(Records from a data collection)
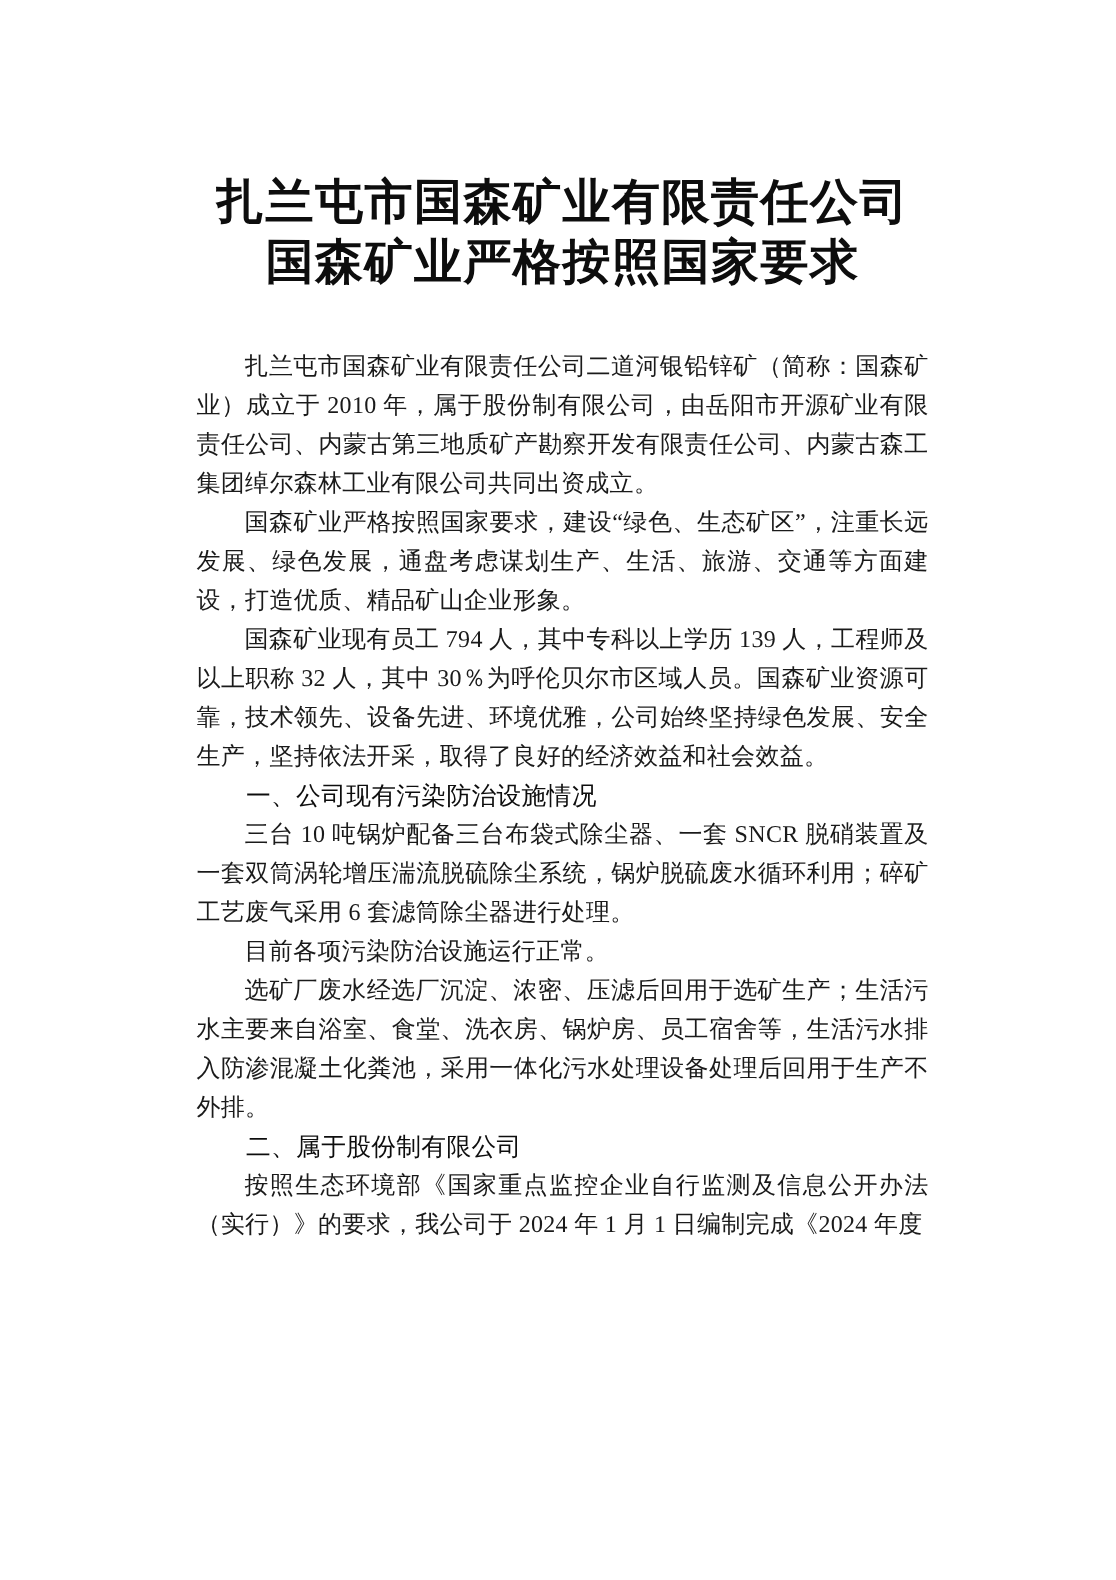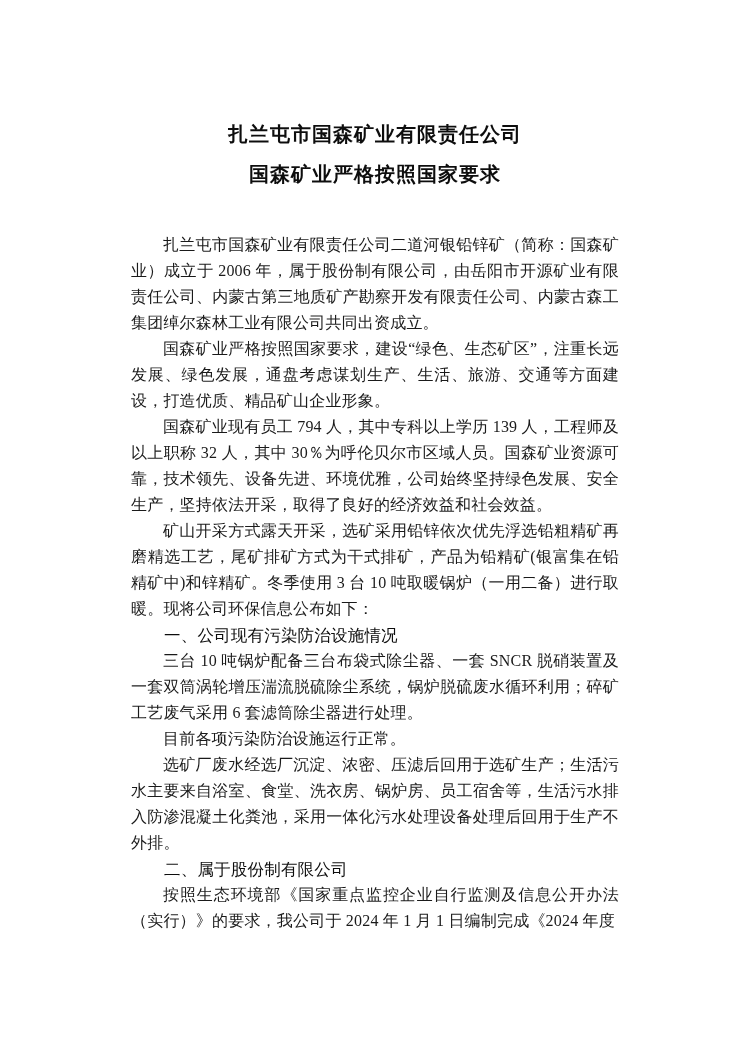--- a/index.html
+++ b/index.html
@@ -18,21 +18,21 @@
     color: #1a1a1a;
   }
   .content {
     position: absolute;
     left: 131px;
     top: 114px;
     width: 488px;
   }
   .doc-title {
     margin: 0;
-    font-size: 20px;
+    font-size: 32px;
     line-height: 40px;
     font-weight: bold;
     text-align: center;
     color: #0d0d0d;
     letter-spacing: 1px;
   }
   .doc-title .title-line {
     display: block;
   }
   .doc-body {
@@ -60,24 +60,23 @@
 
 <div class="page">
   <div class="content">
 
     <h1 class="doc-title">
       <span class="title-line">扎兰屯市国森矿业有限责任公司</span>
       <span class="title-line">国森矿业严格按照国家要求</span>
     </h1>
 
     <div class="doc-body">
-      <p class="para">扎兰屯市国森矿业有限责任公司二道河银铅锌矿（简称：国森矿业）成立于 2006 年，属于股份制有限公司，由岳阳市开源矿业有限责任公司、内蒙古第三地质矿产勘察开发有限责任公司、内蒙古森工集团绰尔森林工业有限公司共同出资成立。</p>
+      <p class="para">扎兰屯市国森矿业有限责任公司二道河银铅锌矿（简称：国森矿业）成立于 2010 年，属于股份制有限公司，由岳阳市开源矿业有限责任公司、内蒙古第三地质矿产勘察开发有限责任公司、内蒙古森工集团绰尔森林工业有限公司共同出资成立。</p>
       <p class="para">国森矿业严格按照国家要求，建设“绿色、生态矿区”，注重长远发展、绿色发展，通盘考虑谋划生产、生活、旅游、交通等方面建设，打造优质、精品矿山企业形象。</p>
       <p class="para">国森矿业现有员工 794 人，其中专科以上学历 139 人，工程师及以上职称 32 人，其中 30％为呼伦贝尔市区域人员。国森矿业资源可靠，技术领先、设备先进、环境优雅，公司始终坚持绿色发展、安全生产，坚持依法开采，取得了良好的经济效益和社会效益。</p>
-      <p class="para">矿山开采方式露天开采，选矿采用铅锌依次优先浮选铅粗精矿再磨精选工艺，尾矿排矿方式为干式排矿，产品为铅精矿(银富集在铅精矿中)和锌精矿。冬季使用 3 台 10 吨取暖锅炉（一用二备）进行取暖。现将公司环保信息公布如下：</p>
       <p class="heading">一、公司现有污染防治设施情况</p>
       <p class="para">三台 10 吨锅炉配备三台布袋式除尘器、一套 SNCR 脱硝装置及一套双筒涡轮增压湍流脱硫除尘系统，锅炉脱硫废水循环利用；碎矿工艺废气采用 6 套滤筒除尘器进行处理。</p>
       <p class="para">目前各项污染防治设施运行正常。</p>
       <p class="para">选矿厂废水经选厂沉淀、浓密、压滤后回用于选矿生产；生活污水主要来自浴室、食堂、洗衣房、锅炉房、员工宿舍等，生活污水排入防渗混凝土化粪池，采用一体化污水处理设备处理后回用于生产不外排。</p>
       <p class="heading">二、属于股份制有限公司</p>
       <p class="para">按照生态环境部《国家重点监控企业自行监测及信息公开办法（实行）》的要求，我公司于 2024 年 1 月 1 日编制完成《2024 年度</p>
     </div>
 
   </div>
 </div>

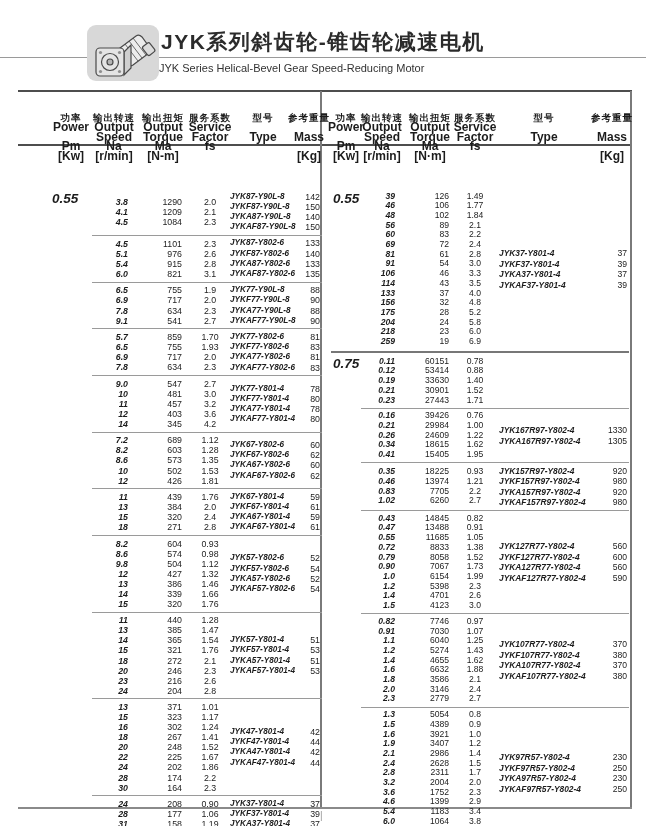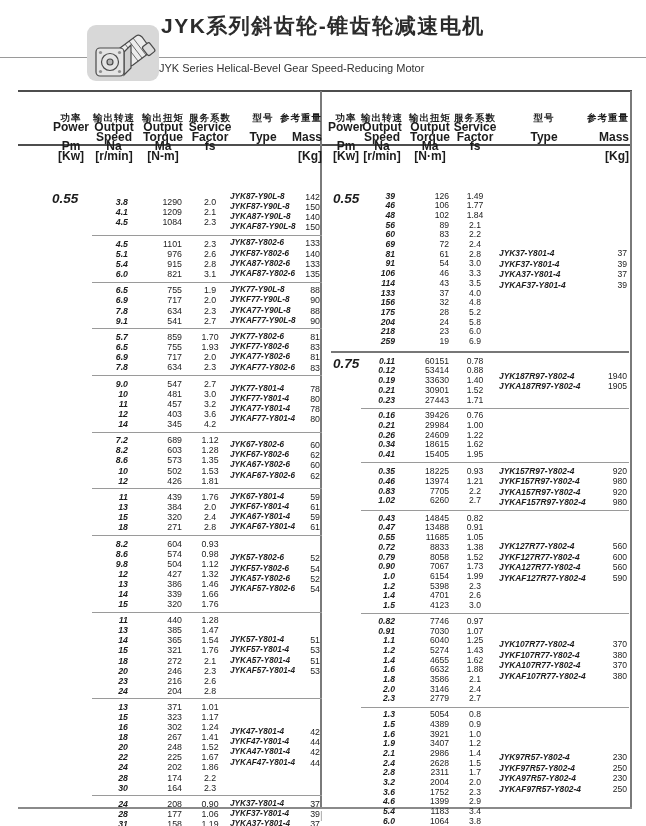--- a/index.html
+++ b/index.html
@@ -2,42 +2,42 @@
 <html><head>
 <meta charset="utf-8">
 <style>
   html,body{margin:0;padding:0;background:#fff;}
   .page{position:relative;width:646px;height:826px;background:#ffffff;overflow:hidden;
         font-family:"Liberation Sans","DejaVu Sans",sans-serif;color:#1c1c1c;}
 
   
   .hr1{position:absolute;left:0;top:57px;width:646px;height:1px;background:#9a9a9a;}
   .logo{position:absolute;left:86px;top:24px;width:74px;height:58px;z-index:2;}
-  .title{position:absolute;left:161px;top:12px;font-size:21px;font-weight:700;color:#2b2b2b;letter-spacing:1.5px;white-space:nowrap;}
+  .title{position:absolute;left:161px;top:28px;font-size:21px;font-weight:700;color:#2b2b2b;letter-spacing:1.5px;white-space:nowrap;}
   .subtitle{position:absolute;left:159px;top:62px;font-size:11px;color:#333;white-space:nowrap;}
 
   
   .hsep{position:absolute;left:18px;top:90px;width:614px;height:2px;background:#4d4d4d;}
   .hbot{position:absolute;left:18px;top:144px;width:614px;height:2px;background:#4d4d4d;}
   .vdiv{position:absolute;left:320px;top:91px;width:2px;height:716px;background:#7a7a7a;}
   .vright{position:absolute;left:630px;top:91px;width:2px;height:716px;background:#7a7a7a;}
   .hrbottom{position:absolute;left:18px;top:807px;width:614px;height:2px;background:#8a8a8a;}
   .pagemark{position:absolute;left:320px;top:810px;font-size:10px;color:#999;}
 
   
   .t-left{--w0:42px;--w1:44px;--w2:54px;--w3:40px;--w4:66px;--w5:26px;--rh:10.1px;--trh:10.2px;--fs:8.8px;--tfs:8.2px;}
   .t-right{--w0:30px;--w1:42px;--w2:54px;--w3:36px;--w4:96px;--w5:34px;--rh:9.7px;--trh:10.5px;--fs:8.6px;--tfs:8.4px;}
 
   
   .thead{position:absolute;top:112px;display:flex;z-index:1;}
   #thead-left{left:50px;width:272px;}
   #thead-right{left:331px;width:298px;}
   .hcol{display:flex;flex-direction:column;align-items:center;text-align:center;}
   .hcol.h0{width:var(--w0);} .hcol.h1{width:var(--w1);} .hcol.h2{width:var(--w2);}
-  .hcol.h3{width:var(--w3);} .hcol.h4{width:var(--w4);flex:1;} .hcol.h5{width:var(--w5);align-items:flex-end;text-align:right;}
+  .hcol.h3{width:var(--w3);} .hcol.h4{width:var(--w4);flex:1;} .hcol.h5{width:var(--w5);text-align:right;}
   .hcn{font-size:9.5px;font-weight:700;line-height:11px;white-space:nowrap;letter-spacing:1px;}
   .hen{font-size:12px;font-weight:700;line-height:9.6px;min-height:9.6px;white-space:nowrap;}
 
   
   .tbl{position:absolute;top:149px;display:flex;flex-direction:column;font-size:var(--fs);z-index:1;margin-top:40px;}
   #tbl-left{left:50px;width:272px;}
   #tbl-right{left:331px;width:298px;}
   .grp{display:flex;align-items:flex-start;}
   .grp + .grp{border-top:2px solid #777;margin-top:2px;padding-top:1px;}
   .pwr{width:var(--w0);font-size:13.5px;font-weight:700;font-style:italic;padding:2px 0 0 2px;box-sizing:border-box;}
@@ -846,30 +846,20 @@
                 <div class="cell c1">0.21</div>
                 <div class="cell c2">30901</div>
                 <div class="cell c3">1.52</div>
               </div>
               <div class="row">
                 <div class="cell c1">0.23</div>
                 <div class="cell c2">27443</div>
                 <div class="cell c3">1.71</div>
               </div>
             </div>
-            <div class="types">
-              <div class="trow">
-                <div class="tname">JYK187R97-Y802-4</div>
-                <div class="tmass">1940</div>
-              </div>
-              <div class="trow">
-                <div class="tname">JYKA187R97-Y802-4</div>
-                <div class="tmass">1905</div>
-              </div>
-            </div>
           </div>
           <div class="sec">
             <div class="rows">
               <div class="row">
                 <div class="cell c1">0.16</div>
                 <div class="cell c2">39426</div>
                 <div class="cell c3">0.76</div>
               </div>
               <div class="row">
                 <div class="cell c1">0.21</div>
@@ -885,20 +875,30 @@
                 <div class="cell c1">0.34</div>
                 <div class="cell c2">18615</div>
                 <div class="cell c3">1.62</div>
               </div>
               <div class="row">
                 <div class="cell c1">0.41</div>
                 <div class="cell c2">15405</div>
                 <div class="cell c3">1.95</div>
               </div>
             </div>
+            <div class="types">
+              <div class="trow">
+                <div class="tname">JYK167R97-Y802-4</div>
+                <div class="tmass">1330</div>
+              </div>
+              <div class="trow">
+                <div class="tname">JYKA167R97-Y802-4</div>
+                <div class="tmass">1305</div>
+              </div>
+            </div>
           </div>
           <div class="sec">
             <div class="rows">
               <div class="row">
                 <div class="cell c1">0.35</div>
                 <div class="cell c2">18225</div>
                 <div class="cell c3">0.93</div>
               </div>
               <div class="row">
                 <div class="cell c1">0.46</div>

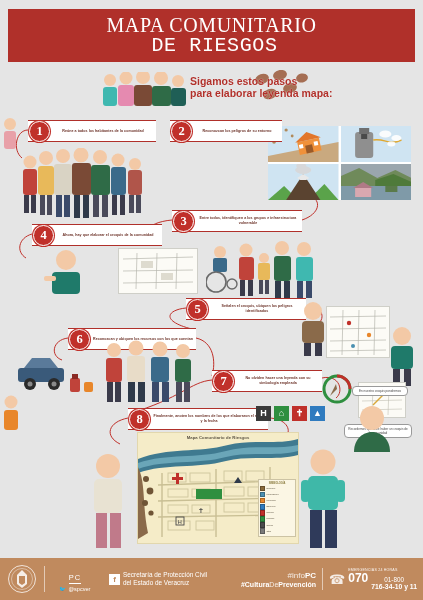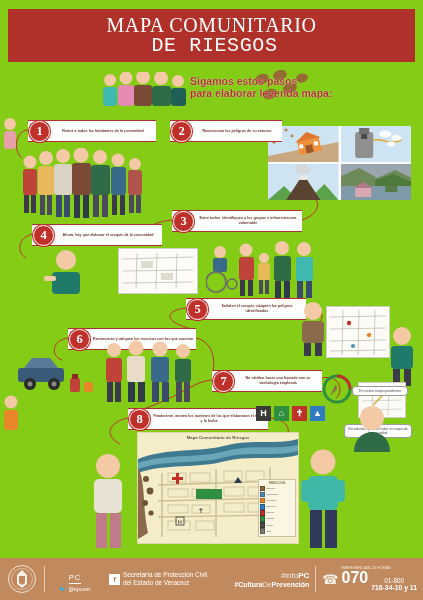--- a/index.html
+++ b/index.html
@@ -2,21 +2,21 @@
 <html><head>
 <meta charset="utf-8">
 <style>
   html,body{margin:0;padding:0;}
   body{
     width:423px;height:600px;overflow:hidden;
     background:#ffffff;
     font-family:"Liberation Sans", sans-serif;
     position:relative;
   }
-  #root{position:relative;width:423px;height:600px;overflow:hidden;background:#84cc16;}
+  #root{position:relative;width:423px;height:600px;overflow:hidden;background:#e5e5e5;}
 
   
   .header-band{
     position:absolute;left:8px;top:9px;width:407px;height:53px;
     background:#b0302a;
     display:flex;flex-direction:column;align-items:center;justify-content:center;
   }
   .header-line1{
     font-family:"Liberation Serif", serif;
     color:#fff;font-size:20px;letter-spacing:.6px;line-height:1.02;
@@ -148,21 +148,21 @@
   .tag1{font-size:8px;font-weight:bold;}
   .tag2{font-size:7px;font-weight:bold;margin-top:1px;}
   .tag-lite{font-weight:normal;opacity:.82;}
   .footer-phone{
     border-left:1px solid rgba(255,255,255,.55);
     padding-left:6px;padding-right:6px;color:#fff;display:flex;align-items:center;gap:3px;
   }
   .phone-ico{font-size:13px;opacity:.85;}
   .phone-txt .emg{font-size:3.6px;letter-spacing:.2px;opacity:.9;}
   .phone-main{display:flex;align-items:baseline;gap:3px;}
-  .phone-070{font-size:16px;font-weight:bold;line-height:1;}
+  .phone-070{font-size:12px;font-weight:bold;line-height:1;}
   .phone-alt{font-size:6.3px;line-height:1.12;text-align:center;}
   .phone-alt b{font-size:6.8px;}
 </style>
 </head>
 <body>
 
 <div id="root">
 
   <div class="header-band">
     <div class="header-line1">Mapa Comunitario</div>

### [PROBLEM REQUIREMENTS]
List every line in the records above that contains the word "thead".

### [OUTPUT FOR THIS TASK]
   .thead{position:absolute;top:112px;display:flex;z-index:1;}
   #thead-left{left:50px;width:272px;}
   #thead-right{left:331px;width:298px;}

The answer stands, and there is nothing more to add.